In this context, it is obvious the government's proposals for a remedy are overreaching. By proposing both a breakup of the company and conduct remedies, the government has shown its real agenda is redesigning the computer industry and not addressing the harm that Microsoft has actually been found to have done.
For example, though there was no evidence at trial that Microsoft priced Windows at monopoly prices (though it certainly would be permissible to do so), the government's proposal greatly restrains Microsoft's pricing behavior. Under the proposal, the government suggests pricing of different functionalities of Windows based on the number of bytes of software code used to implement the feature. "Payment by the byte" is unheard of in the industry because it produces financial incentives to make important features bulkier. As with many of the remedies proposed, the government may have had some justification to ask for injunctive relief to prevent pricing Windows differently in order to punish manufacturers (a finding actually made by the court) but they fail to show why the much broader remedies are justified or even necessary.
The lack of clarity of the government's proposal is also a significant concern. For example, the proposed definition of "Middleware Product," the product that the remedies are supposed to encourage to be potential competitors for the Windows operating system, includes any software that provides functionality similar to that "provided by Middleware offered by a competitor to Microsoft." So what is Middleware? Middleware is Middleware. It can mean nearly any software that communicates with any other software, including an application suite such as Microsoft Office. Application of these confused definitions, which go to the heart of the proposed remedies, would cause innovation at Microsoft whether in one or two pieces to grind to a complete halt, exactly the result that Microsoft's competitors have hoped for.
I would argue that, though many people have viewed the recent judgment against Microsoft as a victory for the government, it is really, at least for now, a victory for Microsoft's powerful competitors. Companies such as Sun, Oracle and Netscape have encouraged this litigation because it was an opportunity to harm Microsoft's ability to become competitive in new markets, such as Internet browser software, back office server products, and productivity applications.
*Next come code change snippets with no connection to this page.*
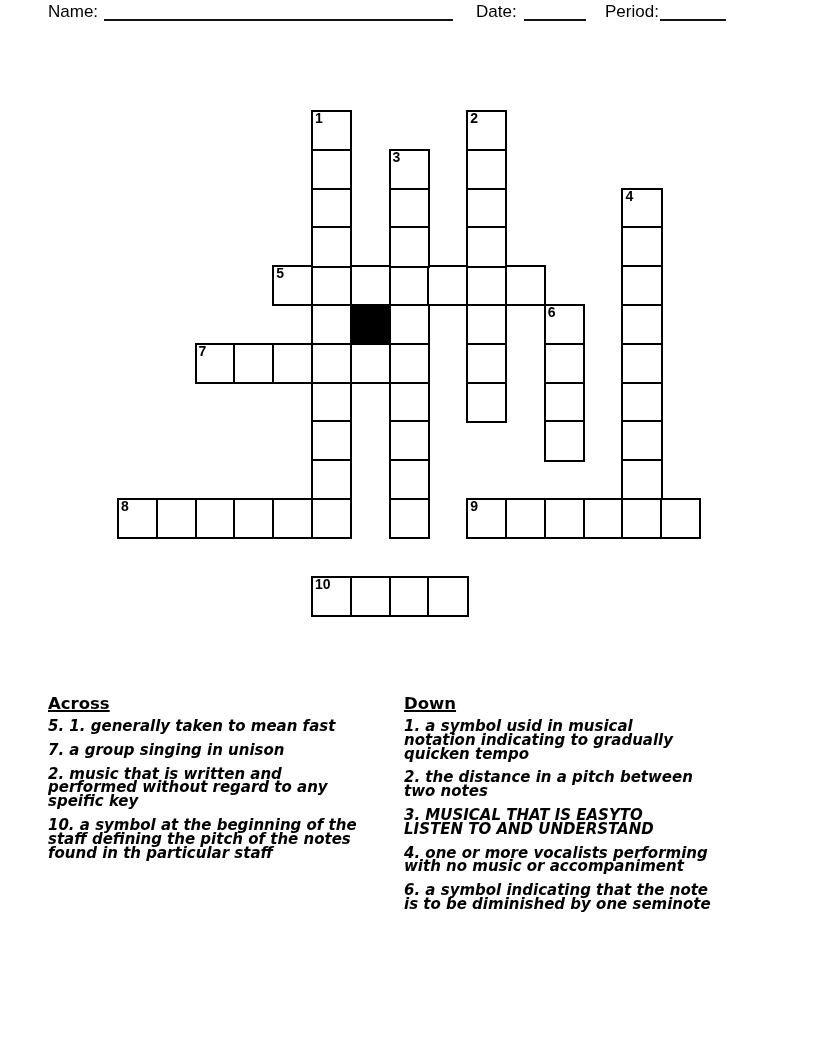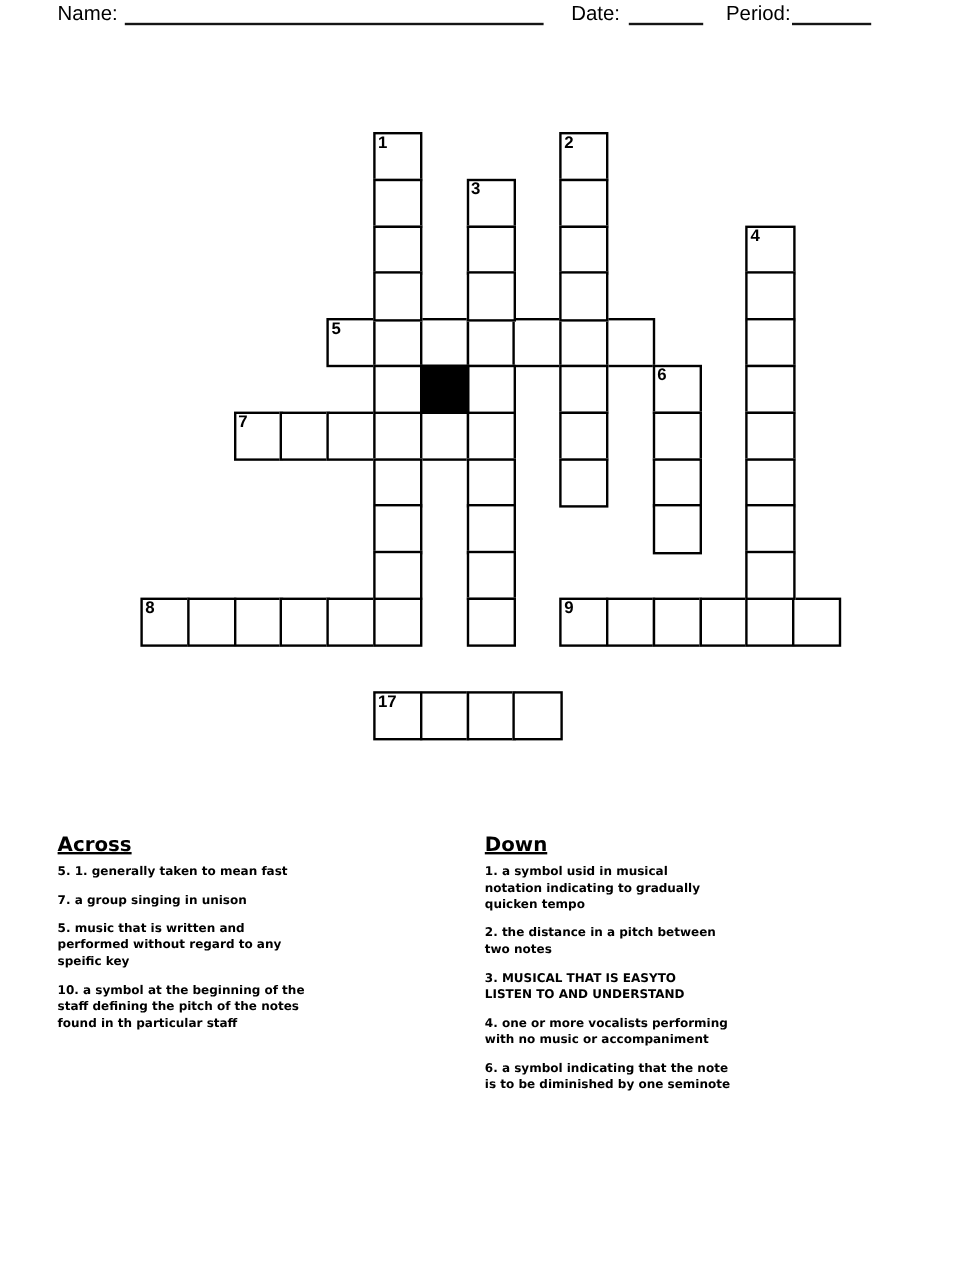--- a/index.html
+++ b/index.html
@@ -81,7 +81,7 @@
       <div class="cell" style="left: 504.4px; top: 388px;"></div>
       <div class="cell" style="left: 543.2px; top: 388px;"></div>
       <div class="cell" style="left: 194px; top: 465.6px;">
-        <span class="num">17</span>
+        <span class="num">10</span>
       </div>
       <div class="cell" style="left: 232.8px; top: 465.6px;"></div>
       <div class="cell" style="left: 271.6px; top: 465.6px;"></div>

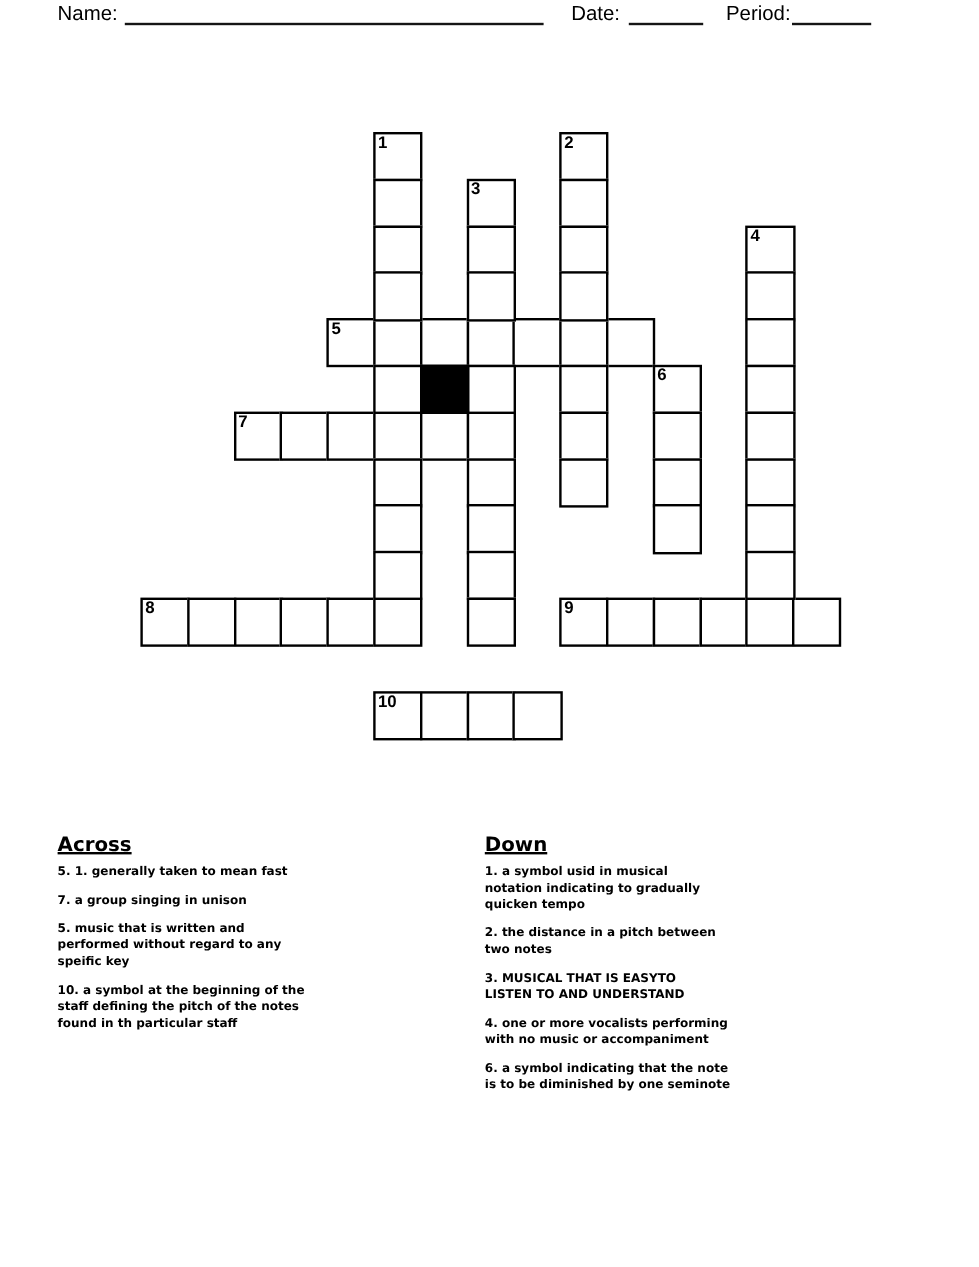--- a/index.html
+++ b/index.html
@@ -31,7 +31,7 @@
             font-weight:bold;font-size:16.5px;line-height:15px;
             text-decoration:underline;text-decoration-thickness:2px;}
   .clue{margin:0 0 10px 0;font-family:"DejaVu Sans",sans-serif;font-weight:bold;
-        font-size:10px;line-height:13.8px;white-space:pre-line;}
+        font-size:15px;line-height:13.8px;white-space:pre-line;font-style:italic;}
 </style>
 </head>
 <body>

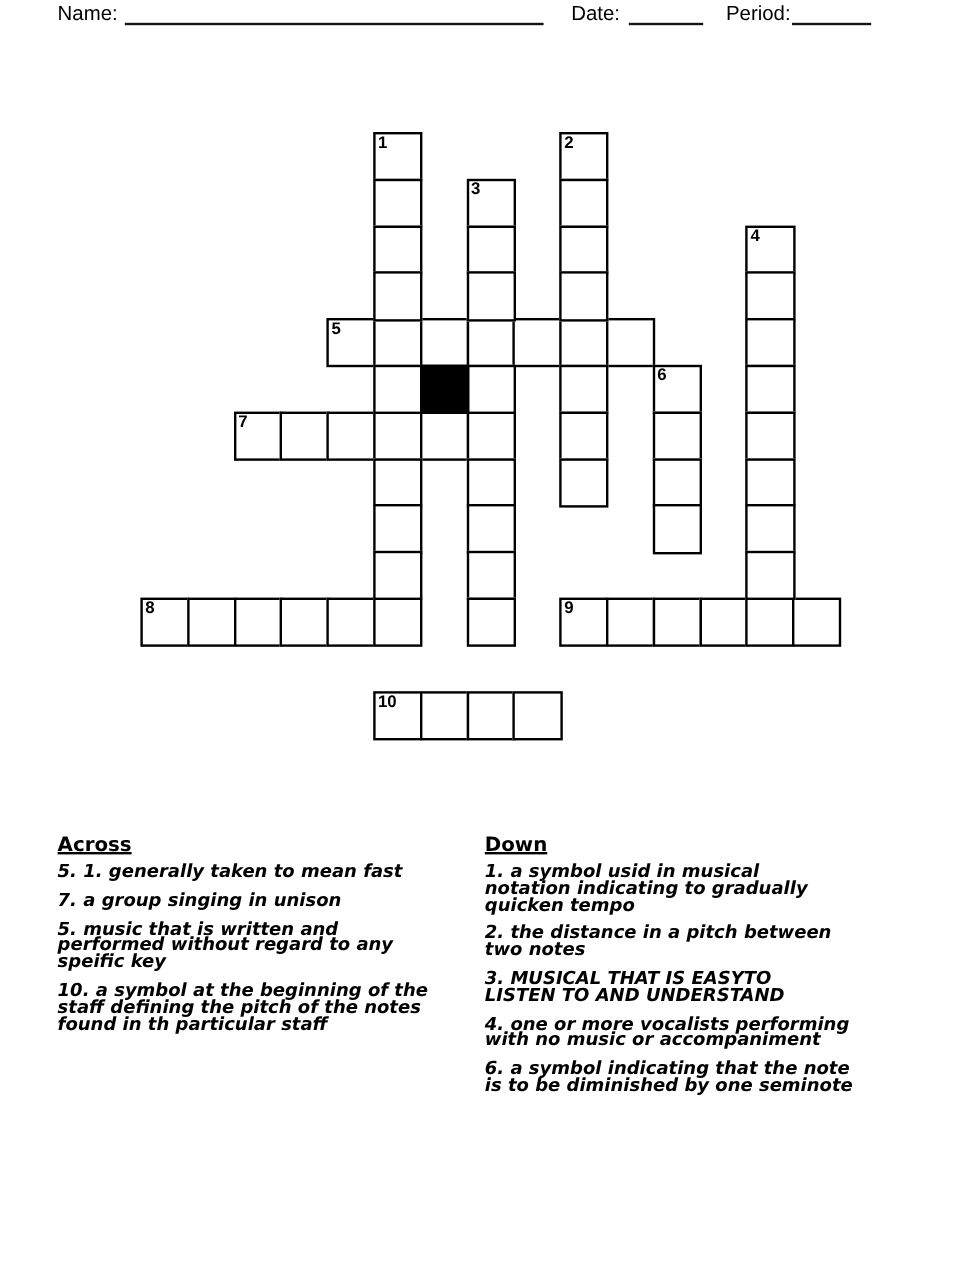--- a/index.html
+++ b/index.html
@@ -139,7 +139,7 @@
     <div>
         <p class="clue">5. 1. generally taken to mean fast</p>
         <p class="clue">7. a group singing in unison</p>
-        <p class="clue">5. music that is written and
+        <p class="clue">2. music that is written and
 performed without regard to any
 speific key</p>
         <p class="clue">10. a symbol at the beginning of the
Because Microsoft has "harmed" its competitors by innovating into their areas of business, slashing prices and dramatically increasing output, it is not surprising that the government's proposed remedies are focused on benefiting Microsoft's competitors. But the antitrust laws are intended to protect consumers and competition, not competitors.
Thanks in part to Microsoft, this country is enjoying the most productive economic boom in its history. Neither Microsoft nor the new economy generally needs any help from government intervention and regulation.


C. Boyden Gray, former counsel to President George Bush and a partner at the law firm of Wilmer, Cutler & Pickering, represents the Association for Competitive Technology.